Talle rolled her eyes. “You’re still not over the umbrella.”
“Never gonna be over it,” Nico said. He was filling a couple tumblers full of ice, and he’d found a bottle of something brown under the bar. It was covered in dust; the label was so yellowed and worn that it could no longer be read. Nico filled both glasses to the brim, sniffed judiciously—recoiled, as if he’d stuck his face in a vat of speeder fuel—and then rummaged around on the shelves with an expression of intent concentration.
It was only the two of them in the cantina. They’d pulled a number of high-risk jobs on Corellia, and their internal clocks hadn’t had time to re-sync before they hit Odessan again. Spacer’s lag had made hay of their sleep schedules, and it wasn’t even worth trying to get back on local time: they were shipping out to Balmorra in the morning.

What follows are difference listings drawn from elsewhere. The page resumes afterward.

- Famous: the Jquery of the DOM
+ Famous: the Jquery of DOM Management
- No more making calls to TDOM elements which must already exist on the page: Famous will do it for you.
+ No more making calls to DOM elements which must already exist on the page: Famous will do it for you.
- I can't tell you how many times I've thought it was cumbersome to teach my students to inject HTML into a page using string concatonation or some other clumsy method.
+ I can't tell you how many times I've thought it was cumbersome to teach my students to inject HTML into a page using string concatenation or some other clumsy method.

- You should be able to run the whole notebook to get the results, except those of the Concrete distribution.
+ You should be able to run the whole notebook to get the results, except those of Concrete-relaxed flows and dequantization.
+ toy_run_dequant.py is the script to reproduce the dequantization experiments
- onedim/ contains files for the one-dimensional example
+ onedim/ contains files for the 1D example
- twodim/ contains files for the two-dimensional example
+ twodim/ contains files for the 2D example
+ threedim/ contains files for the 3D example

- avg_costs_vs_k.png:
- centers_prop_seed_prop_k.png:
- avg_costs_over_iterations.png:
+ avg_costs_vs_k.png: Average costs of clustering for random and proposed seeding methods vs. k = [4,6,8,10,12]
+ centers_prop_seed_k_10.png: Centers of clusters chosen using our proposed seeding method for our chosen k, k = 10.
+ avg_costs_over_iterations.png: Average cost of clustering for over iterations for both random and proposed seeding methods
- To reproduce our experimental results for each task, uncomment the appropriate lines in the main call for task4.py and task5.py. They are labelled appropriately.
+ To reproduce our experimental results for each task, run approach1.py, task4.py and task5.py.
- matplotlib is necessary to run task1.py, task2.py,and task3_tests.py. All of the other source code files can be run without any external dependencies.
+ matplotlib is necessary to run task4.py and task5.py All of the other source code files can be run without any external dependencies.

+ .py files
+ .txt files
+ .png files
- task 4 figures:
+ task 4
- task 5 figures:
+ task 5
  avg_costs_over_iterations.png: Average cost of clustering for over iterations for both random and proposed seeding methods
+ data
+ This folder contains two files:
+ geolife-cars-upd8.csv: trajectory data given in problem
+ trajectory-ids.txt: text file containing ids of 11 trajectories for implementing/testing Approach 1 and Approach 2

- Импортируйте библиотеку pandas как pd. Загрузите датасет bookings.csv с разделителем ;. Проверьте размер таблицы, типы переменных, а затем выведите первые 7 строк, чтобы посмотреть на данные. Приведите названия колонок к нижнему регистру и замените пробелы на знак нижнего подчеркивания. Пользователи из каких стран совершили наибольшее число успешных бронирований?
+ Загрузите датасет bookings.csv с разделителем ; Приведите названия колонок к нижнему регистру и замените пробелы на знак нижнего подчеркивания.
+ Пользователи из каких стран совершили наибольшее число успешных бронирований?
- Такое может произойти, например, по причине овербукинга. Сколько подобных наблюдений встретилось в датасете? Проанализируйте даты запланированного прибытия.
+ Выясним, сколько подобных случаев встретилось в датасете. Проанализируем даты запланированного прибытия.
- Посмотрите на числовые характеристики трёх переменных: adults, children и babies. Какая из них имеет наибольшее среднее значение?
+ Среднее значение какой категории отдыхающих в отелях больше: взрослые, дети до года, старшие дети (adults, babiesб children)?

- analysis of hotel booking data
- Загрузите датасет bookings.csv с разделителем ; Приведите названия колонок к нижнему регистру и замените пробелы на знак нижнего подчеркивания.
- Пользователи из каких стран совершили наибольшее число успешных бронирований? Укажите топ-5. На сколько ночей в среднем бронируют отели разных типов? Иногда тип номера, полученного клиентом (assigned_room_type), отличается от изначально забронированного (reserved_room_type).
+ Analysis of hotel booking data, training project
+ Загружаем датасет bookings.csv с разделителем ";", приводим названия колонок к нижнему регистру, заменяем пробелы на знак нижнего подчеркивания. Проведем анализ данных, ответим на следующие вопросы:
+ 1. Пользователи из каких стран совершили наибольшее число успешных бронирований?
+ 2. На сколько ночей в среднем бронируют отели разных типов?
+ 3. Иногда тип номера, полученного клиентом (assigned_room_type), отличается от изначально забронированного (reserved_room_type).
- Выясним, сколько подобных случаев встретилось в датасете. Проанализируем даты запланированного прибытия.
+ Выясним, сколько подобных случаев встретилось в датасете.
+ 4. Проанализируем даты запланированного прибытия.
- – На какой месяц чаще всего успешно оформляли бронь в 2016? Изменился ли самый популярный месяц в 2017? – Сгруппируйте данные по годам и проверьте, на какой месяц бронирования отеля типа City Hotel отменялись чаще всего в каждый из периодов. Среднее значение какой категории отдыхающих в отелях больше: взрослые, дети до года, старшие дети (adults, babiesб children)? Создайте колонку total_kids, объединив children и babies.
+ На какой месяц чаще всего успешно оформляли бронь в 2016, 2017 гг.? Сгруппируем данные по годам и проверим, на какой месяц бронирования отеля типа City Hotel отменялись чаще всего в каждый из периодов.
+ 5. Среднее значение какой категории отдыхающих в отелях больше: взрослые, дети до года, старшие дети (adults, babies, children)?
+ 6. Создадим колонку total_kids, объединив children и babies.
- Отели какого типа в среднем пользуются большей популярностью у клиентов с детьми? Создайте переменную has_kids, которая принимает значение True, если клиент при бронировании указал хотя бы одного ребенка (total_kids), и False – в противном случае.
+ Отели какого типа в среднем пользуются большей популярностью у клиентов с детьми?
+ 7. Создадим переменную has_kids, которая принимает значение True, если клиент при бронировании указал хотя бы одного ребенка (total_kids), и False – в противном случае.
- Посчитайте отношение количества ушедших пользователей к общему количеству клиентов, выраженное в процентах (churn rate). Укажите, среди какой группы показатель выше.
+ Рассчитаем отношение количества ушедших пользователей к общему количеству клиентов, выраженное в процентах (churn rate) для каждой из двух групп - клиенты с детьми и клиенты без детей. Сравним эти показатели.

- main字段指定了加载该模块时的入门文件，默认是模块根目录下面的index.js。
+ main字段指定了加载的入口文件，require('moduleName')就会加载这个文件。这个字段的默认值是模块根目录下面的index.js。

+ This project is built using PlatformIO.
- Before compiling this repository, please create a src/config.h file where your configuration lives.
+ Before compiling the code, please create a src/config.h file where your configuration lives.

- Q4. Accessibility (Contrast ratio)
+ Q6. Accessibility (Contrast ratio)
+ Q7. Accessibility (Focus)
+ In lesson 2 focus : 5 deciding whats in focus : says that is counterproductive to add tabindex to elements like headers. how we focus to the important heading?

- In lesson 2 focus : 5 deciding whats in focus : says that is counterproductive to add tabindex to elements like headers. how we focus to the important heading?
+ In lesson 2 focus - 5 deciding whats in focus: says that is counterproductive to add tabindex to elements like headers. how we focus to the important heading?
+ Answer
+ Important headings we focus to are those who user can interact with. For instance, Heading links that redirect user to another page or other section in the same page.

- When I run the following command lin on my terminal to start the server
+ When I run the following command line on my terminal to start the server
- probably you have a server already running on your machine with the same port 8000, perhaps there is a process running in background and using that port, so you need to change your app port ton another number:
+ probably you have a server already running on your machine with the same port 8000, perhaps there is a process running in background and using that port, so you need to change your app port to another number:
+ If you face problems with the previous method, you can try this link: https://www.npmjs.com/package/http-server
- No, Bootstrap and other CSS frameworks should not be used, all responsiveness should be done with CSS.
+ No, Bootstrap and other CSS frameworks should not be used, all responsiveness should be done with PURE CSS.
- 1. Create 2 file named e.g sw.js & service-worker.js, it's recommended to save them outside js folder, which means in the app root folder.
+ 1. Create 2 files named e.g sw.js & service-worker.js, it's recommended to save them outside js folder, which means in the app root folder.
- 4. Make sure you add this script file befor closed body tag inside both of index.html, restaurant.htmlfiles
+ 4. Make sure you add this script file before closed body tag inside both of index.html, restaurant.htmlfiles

Nico finally emerged with a small bottle of brandied cherries and a palpable air of self-satisfaction. He very delicately added one to each tumbler, then pushed the rightmost drink over to Talle. She knocked back a slug and made an appreciative face at the resulting deep burn. “Nice,” she said hoarsely.
“See,” Nico said. “It’s the little things.” He walked around the bar to take the stool next to Talle.
“You’ve gotta let it go, Nico.”
She liked Nico. Well, she liked everyone under her command, in a determined kind of way—people needed to be liked. They’d never give you their best work if they suspected you didn’t care about them. Even Sith Lords, Talle had discovered, needed to be liked.
So she liked them all. But some of them she enjoyed more than others. SCORPIO, for instance, didn’t exactly make for restful company. Koth was genuinely charming but his naivety scared her; he thought Valkorian, eater of worlds, might be a great guy to put back into power. Senya was carrying so much pain that Talle always felt she had to handle her like a live grenade. Plus, Talle’s decisions in matters of the heart might not’ve always been the greatest and maybe she shouldn’t judge but, seriously, who sleeps with the epitome of absolute evil in the galaxy?! No, on second thought, Talle decided, she was pretty sure she still had some room to judge.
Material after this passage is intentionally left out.